Record set »
%%
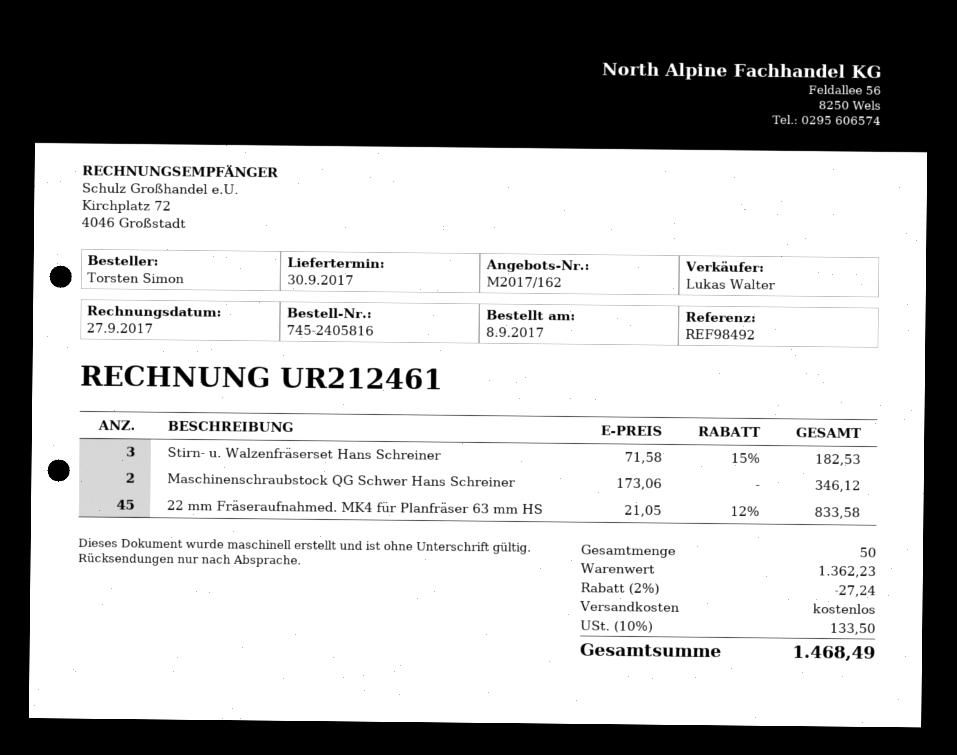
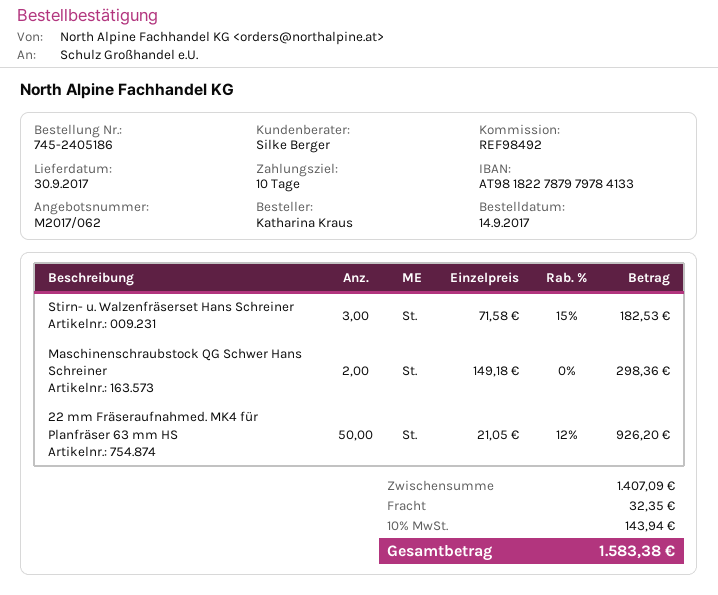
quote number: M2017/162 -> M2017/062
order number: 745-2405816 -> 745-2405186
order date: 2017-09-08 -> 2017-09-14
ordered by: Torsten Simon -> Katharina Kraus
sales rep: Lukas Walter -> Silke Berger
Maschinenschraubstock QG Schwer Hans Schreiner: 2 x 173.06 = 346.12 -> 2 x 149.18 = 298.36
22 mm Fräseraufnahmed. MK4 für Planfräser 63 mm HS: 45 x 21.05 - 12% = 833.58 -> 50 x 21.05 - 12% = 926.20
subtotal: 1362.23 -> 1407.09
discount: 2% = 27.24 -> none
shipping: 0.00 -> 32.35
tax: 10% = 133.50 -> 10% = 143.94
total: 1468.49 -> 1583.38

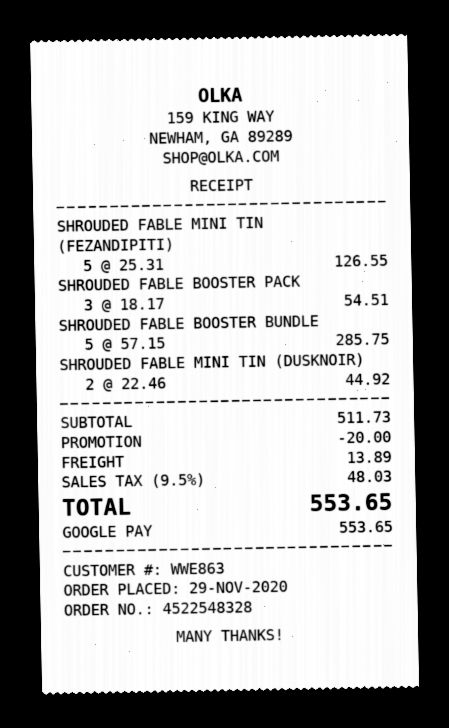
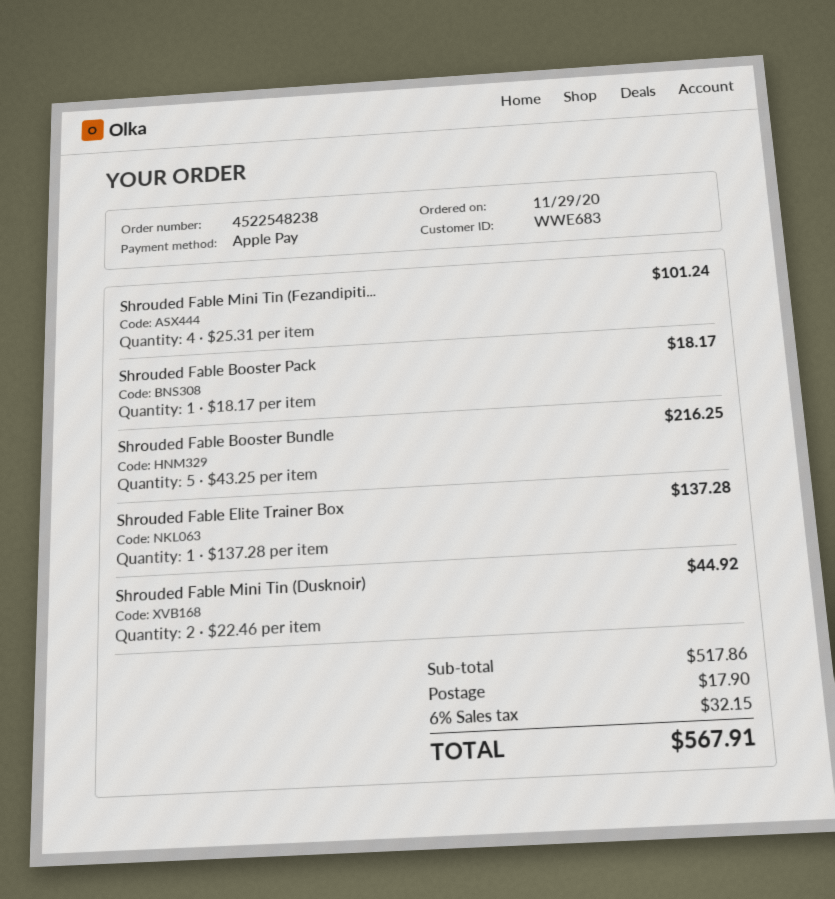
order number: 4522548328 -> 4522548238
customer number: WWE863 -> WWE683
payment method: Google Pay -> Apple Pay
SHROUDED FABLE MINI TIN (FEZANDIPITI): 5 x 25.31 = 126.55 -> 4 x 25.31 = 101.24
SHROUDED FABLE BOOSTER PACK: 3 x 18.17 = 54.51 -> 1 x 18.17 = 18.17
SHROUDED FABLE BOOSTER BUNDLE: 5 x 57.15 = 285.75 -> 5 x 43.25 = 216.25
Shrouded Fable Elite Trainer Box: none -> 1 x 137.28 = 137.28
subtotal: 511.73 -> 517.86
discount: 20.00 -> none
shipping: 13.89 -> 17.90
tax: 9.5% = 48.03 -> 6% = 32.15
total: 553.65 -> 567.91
%%
Try it »
Copy nothing but the lines above from the one with "shipping: 0.00 -> 32.35" to the one with "discount: 20.00 -> none", inclusive, word for word. Leave every picture out.

Your response »
shipping: 0.00 -> 32.35
tax: 10% = 133.50 -> 10% = 143.94
total: 1468.49 -> 1583.38

order number: 4522548328 -> 4522548238
customer number: WWE863 -> WWE683
payment method: Google Pay -> Apple Pay
SHROUDED FABLE MINI TIN (FEZANDIPITI): 5 x 25.31 = 126.55 -> 4 x 25.31 = 101.24
SHROUDED FABLE BOOSTER PACK: 3 x 18.17 = 54.51 -> 1 x 18.17 = 18.17
SHROUDED FABLE BOOSTER BUNDLE: 5 x 57.15 = 285.75 -> 5 x 43.25 = 216.25
Shrouded Fable Elite Trainer Box: none -> 1 x 137.28 = 137.28
subtotal: 511.73 -> 517.86
discount: 20.00 -> none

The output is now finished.